At the same Unions Wellington meeting, “right-wing” councillor Ray Chung pledged his support for keeping the airport shares and voted that way last Thursday. He also took council management to task for warning councillors that Standard & Poor’s could downgrade the city’s credit rating if they held onto the shares.
Chung did the hard mahi, went through the Standard & Poor’s report, and found absolutely no mention of the issue. I’m reminded of a previous council CEO who loudly warned that the council could be sued if they paid their employees a living wage. The living wage was paid, and legal action never materialised.
According to Labour Takapū/Northern Ward councillor Ben McNulty, to make the share sale happen, “councillors were threatened (by council staff) with legal consequences and last-minute massive cuts to council budgets not detailed during consultation”. It’s easy to see who is in really in charge of the council agenda – and it’s not the mayor or councillors.
Ex-Green Iona Pannett had the courage to admit at the Unions Wellington meeting that she was undecided, but ended up voting against the sale. She was previously deselected by the Greens for contravening their pro-intensification polices. Could Whanau and Foon be treated similarly? Not a chance. I suspect the Greens will keep schtum and hope the issue quietly disappears, along with all their other current problems.
Yet this is a major victory for Whanau.

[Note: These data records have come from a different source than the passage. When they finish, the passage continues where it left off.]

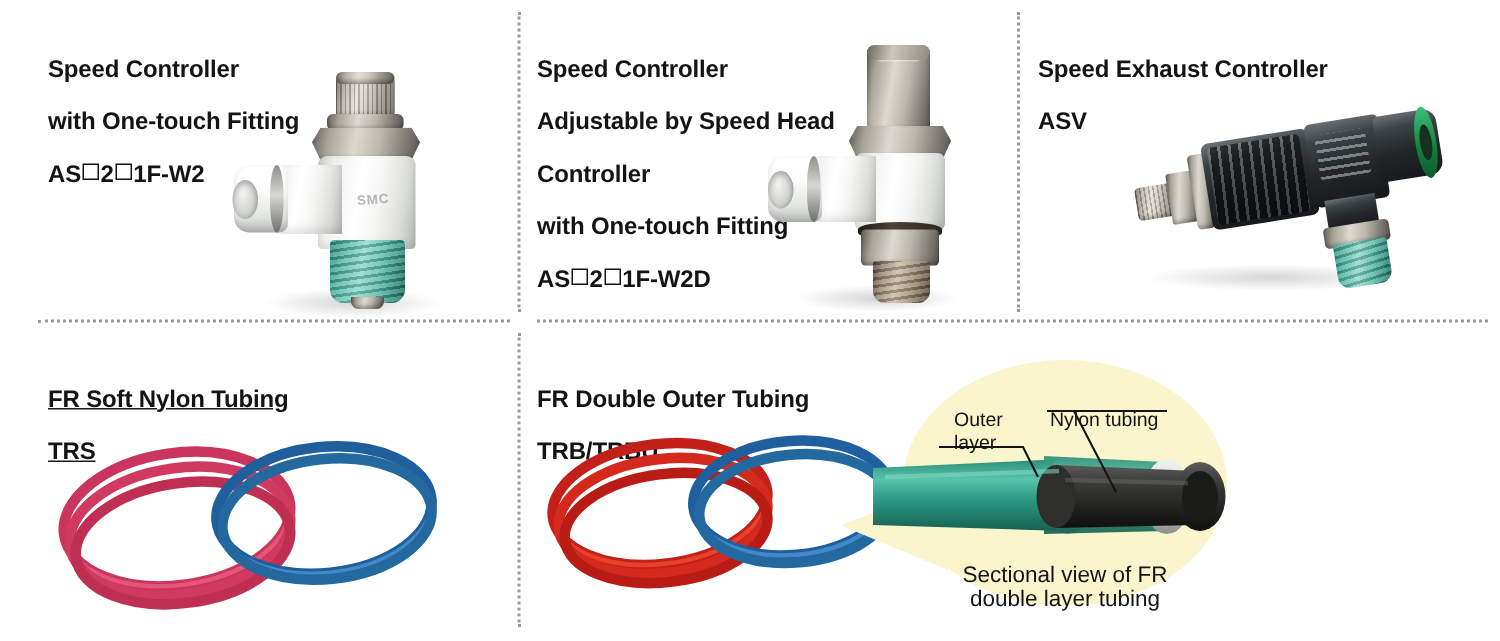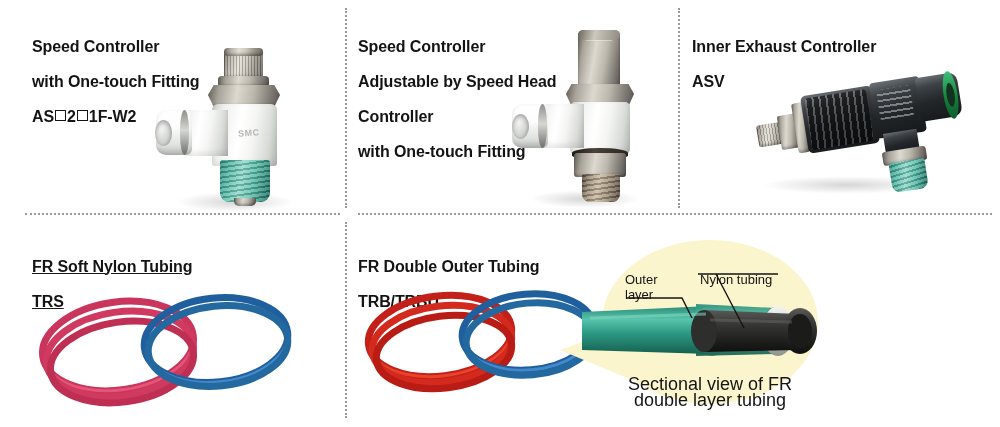--- a/index.html
+++ b/index.html
@@ -220,7 +220,7 @@
 
   <div class="panel" style="left:692px;top:20px;width:300px;">
     <div class="title">
-      <span>Inner Exhaust Controller</span><br>
+      <span>Speed Exhaust Controller</span><br>
       <span>ASV</span>
     </div>
   </div>

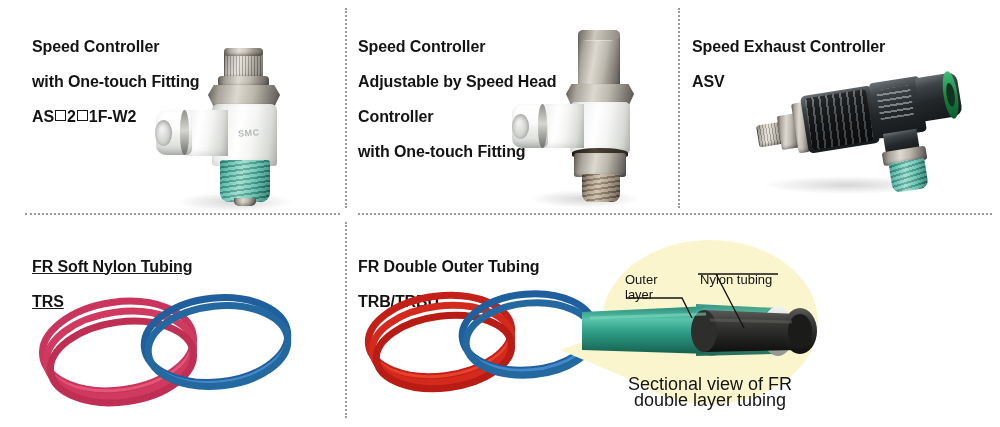--- a/index.html
+++ b/index.html
@@ -189,6 +189,7 @@
       <span>Adjustable by Speed Head</span><br>
       <span>Controller</span><br>
       <span>with One-touch Fitting</span><br>
+      <span><span>AS</span><span class="sq"></span><span>2</span><span class="sq"></span><span>1F-W2D</span></span>
     </div>
   </div>
 

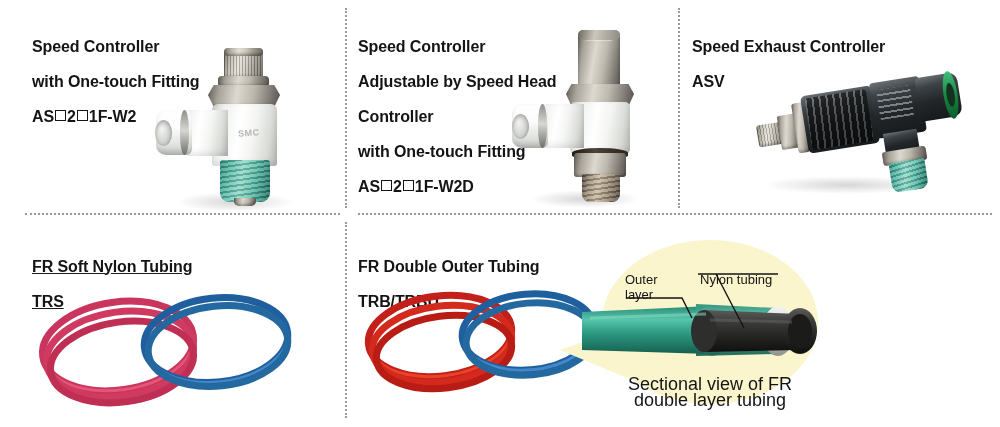--- a/index.html
+++ b/index.html
@@ -353,7 +353,7 @@
       <path d="M 150,82 L 232,84" stroke="#6a6a66" stroke-width="3" opacity=".45" fill="none"></path>
     </svg>
 
-    <div class="callout-label" style="left:65px;top:18px;">
+    <div class="callout-label" style="left:76px;top:18px;">
       <span>Outer
 layer</span>
     </div>

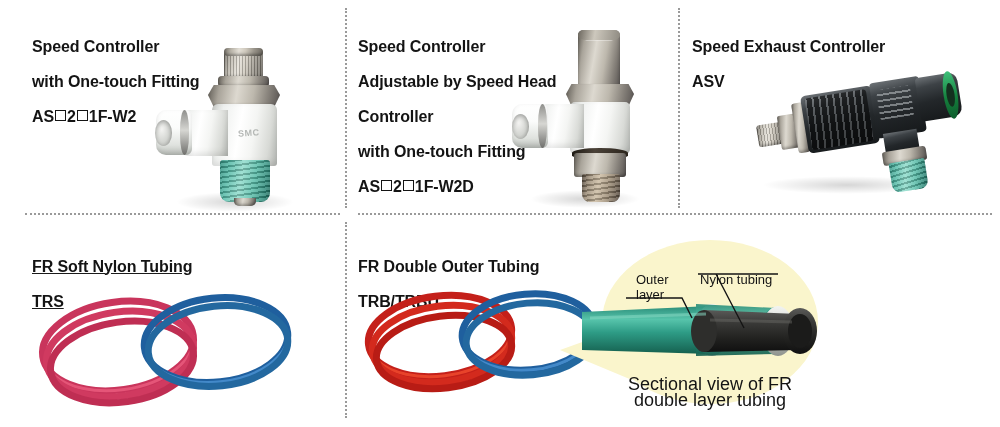--- a/index.html
+++ b/index.html
@@ -133,7 +133,7 @@
     white-space:pre-line;
   }
   .callout-caption{
-    position:absolute;font-size:18px;line-height:16px;color:#141414;
+    position:absolute;font-size:15px;line-height:16px;color:#141414;
     text-align:center;white-space:pre-line;
   }
   .leader{position:absolute;}

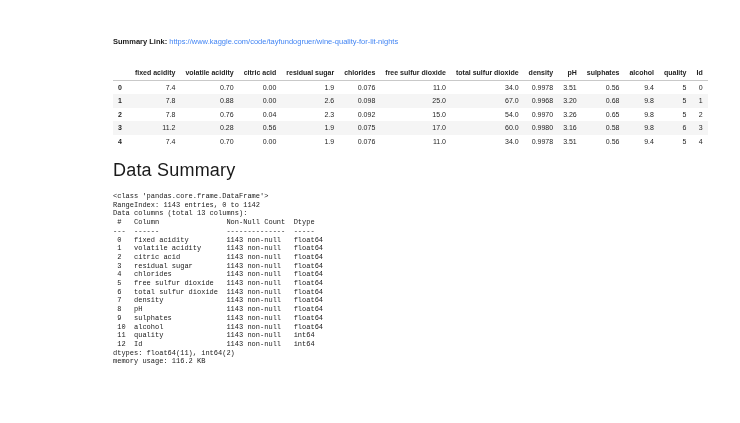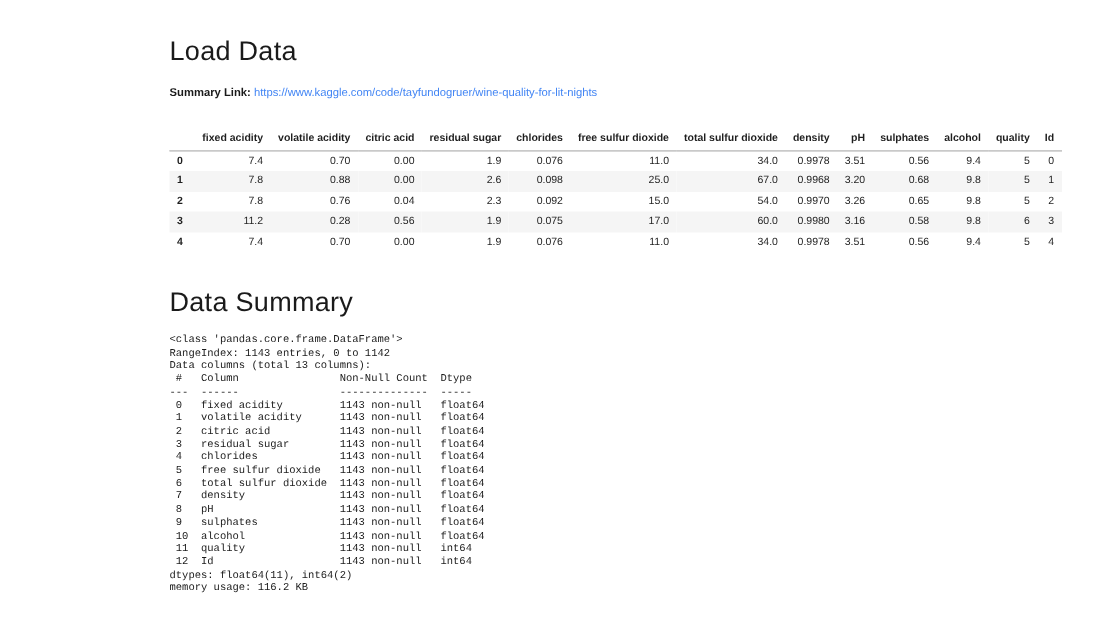--- a/index.html
+++ b/index.html
@@ -83,7 +83,6 @@
 <div class="content">
 
   <section>
-    <h1 class="section-title">Load Data</h1>
 
     <p class="dataset-line">
       <span class="dataset-label">Summary Link:</span>

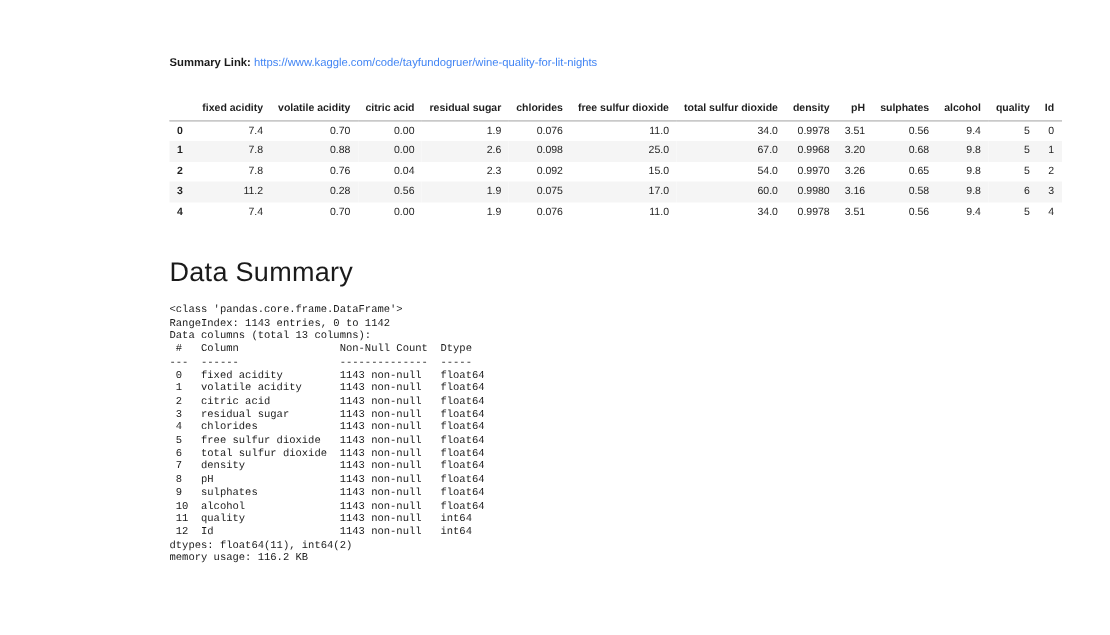--- a/index.html
+++ b/index.html
@@ -67,7 +67,7 @@
     background: var(--row-stripe, #f5f5f5);
   }
   .summary-title {
-    margin-top: 23px;
+    margin-top: 12px;
   }
   pre.info-output {
     margin: 12px 0 0 0;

But will it translate to votes? Whanau is too Left for many on the Right, although I believe she’s been captured by the neoliberals in the council management. Yet she has also upset the Left, firstly over the Reading Centre corporate welfare and now the airport privatisation.

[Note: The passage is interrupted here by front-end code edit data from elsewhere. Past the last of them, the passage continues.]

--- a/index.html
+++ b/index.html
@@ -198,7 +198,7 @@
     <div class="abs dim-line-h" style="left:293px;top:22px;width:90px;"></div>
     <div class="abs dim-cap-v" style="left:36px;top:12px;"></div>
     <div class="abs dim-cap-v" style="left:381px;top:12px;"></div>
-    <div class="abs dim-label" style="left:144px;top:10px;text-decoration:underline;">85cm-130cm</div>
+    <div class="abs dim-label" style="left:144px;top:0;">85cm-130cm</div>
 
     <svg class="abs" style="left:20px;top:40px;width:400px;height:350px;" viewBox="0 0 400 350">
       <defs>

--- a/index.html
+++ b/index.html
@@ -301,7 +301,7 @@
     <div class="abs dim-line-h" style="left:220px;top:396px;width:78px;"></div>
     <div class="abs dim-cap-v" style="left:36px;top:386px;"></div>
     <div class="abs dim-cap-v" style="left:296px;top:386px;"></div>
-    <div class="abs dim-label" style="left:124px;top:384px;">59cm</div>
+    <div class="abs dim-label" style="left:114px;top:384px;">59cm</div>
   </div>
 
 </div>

Whanau ran an impressive mayoral campaign, turning out many idealistic young supporters. But will these youthful Greens, dressed in their Keffiyehs, still want to take to the streets yelling “Vote Whanau: corporate welfare for Reading, selling airports, selling ground leases, introducing expensive water meters. From the airport to the sea, the market will be free!”
I suspect they might be “too busy” for the mayor and go and help Geordie Rogers and Nīkau Wi Neera, who have been staunchly against the airport sale from the get-go, get re-elected.
Wi Neera was gutted to lose both an amendment and the shares vote, thanks to two of his own Green colleagues. “If this is the new direction of the party, I want no part of it,” he said on the day that Te Pāti Māori was galvanising Māori support around the country. I wouldn’t be surprised if Wi Neera, who has formerly been a member of Te Pāti Māori, gets a call from John Tamihere over the next couple of weeks.
So, given Labour has been alone in uniformly opposing asset sales, will they put up a true, left-wing mayoral candidate opposed to privatisation and water meters? I’m not holding my breath – they were too timid to stand a candidate in the recent Lambton by-election. In the meantime, watch hungry private investors queue up to get a slice of the action, given the excellent annual return the council received recently from its airport shares.